Juror #8 spends the rest of the play urging the others to practice patience and to contemplate the details of the case. He thinks that they owe it to the defendant to at least talk about the verdict for a while.
A guilty verdict will result in the electric chair; therefore, Juror #8 wants to discuss the relevance of the witness testimony. He is convinced that there is reasonable doubt and eventually succeeds in persuading the other jurors to acquit the defendant.
Juror #9
Juror #9 is described in the stage notes as a “mild gentle old man…defeated by life and…waiting to die.” Despite this bleak description, he is the first to agree with Juror #8, deciding that there is not enough evidence to sentence the young man to death and becomes more and more sure of himself as the play proceeds.
During Act One, Juror #9 is the first to openly recognize Juror #10’s racist attitude, stating that, “What this man says is very dangerous.”
Juror #5
This young man is nervous about expressing his opinion, especially in front of the elder members of the group. In Act One, his allure makes others believe that he is the one who changed his mind during the secret vote.
But, it wasn’t him; he didn’t dare go against the rest of the group yet. However, it is also his experience from the slums where he grew up, just like the defendant, that will later help other jurors form an opinion of “not guilty.”
Juror #11
As a refugee from Europe, Juror #11 has witnessed great injustices. That is why he is intent on administering justice as a jury member.
He sometimes feels self-conscious about his foreign accent, but overcomes his shyness and is willing to take on a more active part in the decision-making process. He conveys a deep appreciation for democracy and America’s legal system.
Juror #2
He is the timidest man of the group. For the 1957 adaptation, he was played by John Fielder (the voice of “Piglet” from Disney’s Winnie the Pooh cartoons).
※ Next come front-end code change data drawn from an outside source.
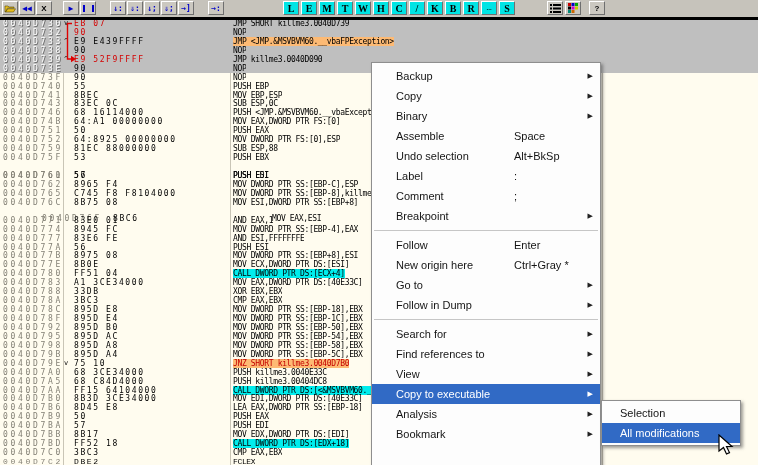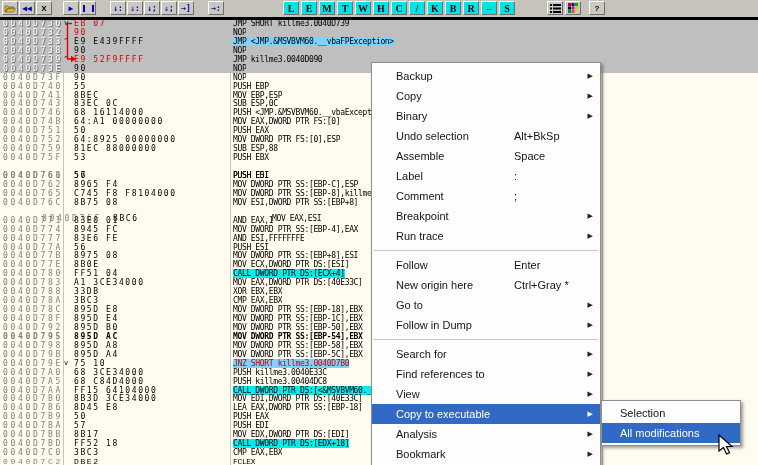"JMP <JMP.&MSVBVM60.__vbaFPException>" .dis .hl-yellow { background: #7dd3fc -> #fdba74 }
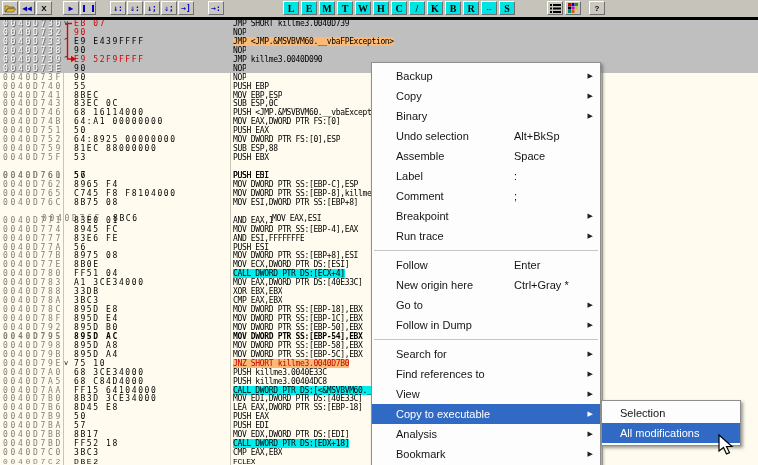"Undo selection" div.mitem { order: before "Assemble" -> after "Assemble" }
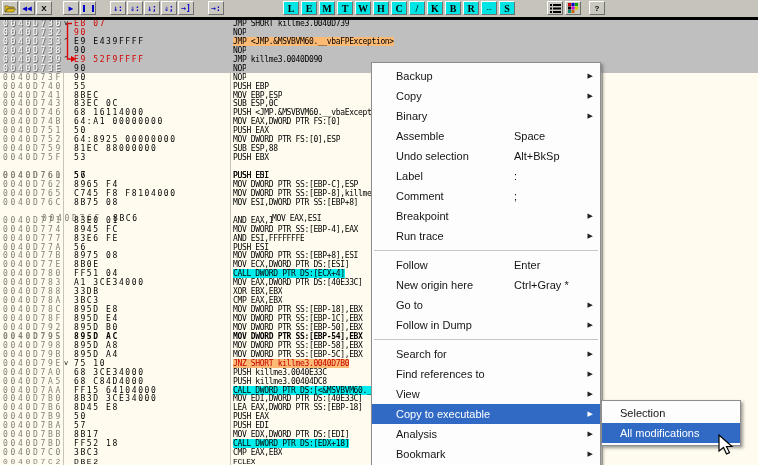"Run trace" div.mitem { html: <div><span>Run trace</span><span>▶</span></div> -> none }
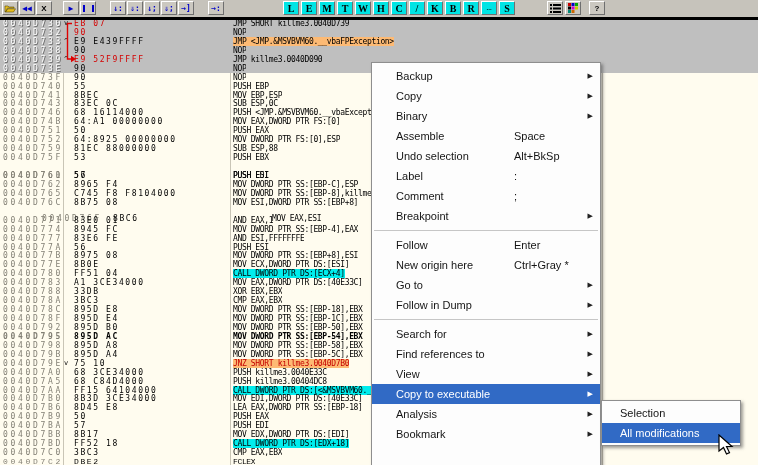"0040D795" div.row { font-weight: bold -> none }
Juror #2 is easily persuaded by the opinions of others and cannot explain the roots of his convictions. In the very beginning, he goes along with the general opinion, but soon Juror #8 wins his sympathy and he begins contributing more, despite his shyness.
He is in the group of the first six jurors to vote «not guilty.»
Juror #6
Described as an “honest but dull-witted man,” Juror #6 is a house painter by trade. He is slow to see the good in others but eventually agrees with Juror #8.
He defies the adversity and pursues the facts, in search of a more complete and objective picture. Juror #6 is the one who calls for another ballot and is also one of the first six pro-acquittal ones.
Juror #7
A slick, superior, and sometimes obnoxious salesman, Juror #7 admits during Act One that he would have done anything to miss jury duty and is trying to get out of it as fast as possible. He represents the many real-life individuals who loathe the idea of being on a jury.
He is also quick to add his piece of mind to the conversation. He seems to want to condemn the defendant because of the youth’s previous criminal record, stating that he would have beaten the boy as a child just like the defendant’s father did.
Juror #12
He is an arrogant and impatient advertising executive. Juror #12 is anxious for the trial to be over so that he also can get back to his career and his social life.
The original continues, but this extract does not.